Recommandation du comité
Recommandation du comité
- 284. Vu les conclusions qui précèdent, le comité invite le Conseil d'administration à approuver les recommandations suivantes:
- a) Le comité suggère au gouvernement de ne pas maintenir les dispositions du projet de loi sur la fonction publique qui ne sont pas conformes aux principes de la liberté syndicale.
- b) Rappelant en particulier que les fonctionnaires devraient pouvoir, à l'instar des travailleurs du secteur privé, constituer des organisations de leur choix, et que ces organisations devraient avoir le droit d'organiser leurs activités liées à la promotion et à la défense des intérêts de leurs membres, le comité prie le gouvernement de prendre des mesures pour supprimer l'interdiction du droit syndical aux fonctionnaires contenue dans le projet de loi et de le tenir informé à cet égard.
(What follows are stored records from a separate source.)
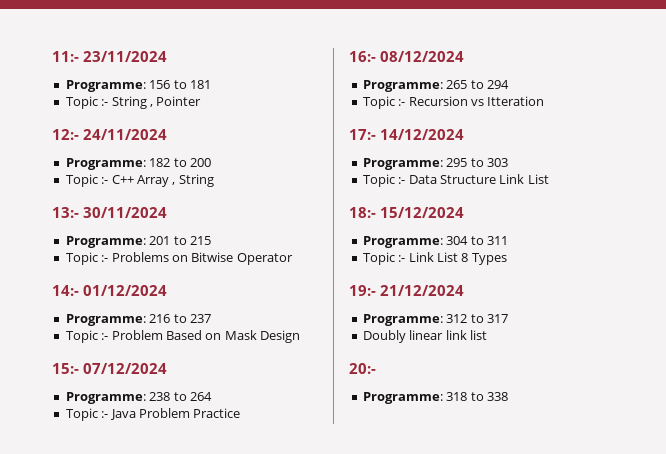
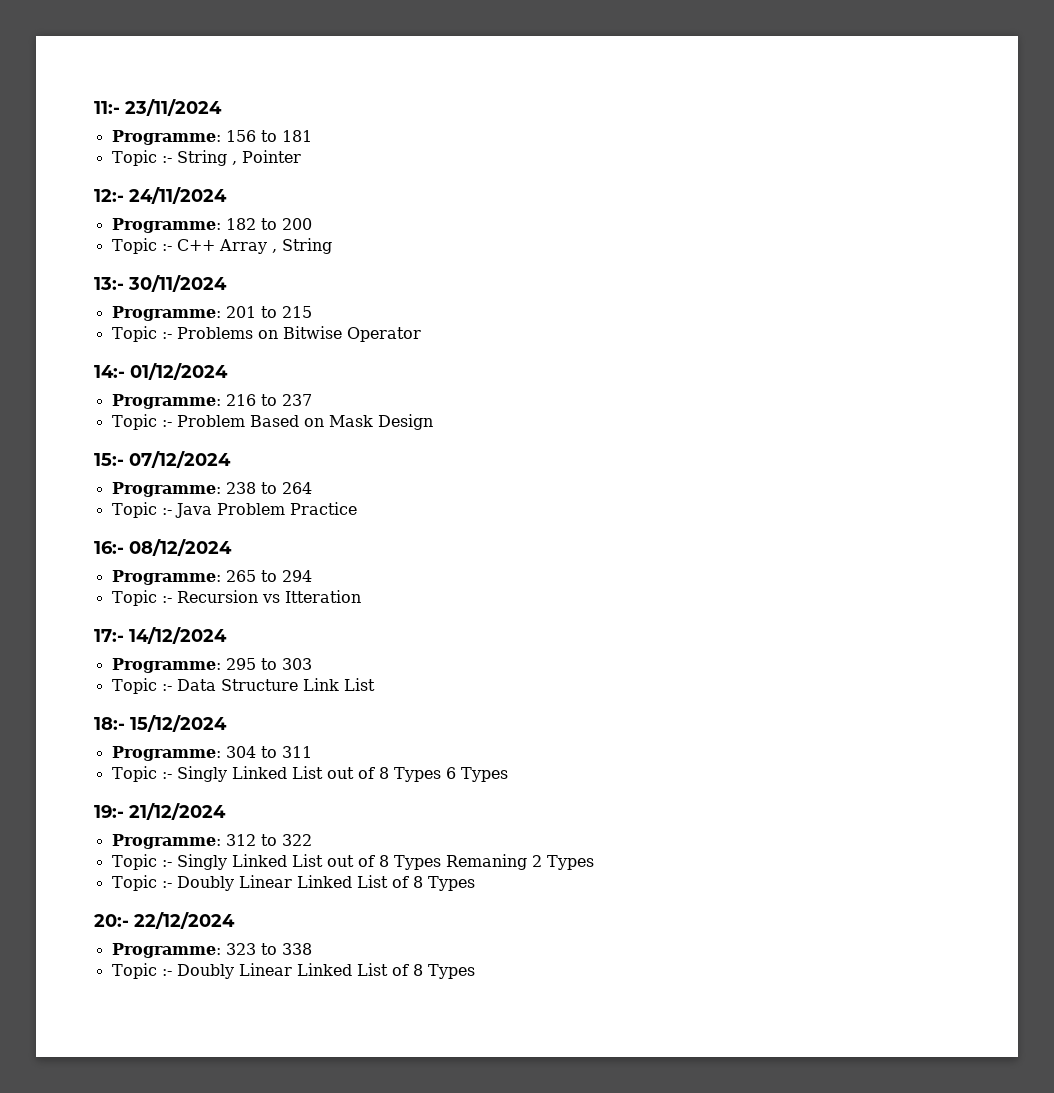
- Topic :- Link List 8 Types
+ Topic :- Singly Linked List out of 8 Types 6 Types
- Programme: 312 to 317
- Doubly linear link list
+ Programme: 312 to 322
+ Topic :- Singly Linked List out of 8 Types Remaning 2 Types
+ Topic :- Doubly Linear Linked List of 8 Types
- 20:-
- Programme: 318 to 338
+ 20:- 22/12/2024
+ Programme: 323 to 338
+ Topic :- Doubly Linear Linked List of 8 Types

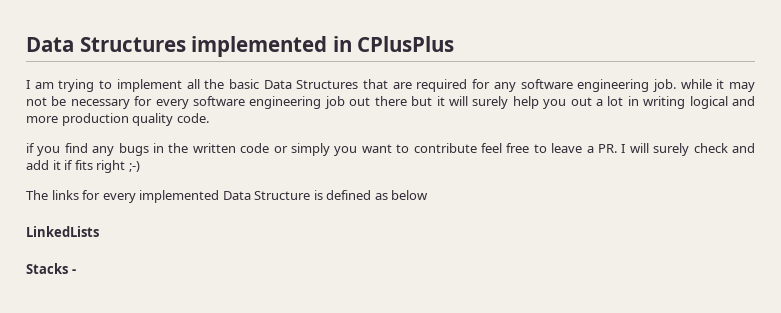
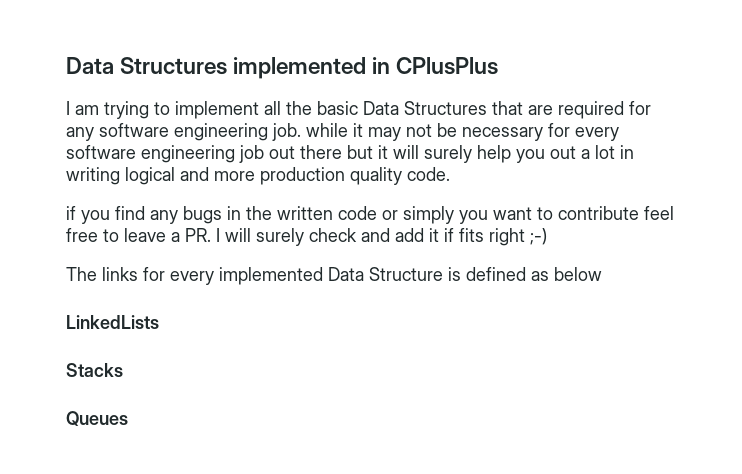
- Stacks -
+ Stacks
+ Queues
- c) Rappelant qu'une définition trop extensive de la notion de fonctionnaires est susceptible d'aboutir à une limitation très large, voire à une interdiction du droit de grève de ces travailleurs, le comité invite le gouvernement à ne pas dénier le droit de recourir à la grève aux fonctionnaires qui n'exercent pas de fonctions d'autorité au nom de l'Etat.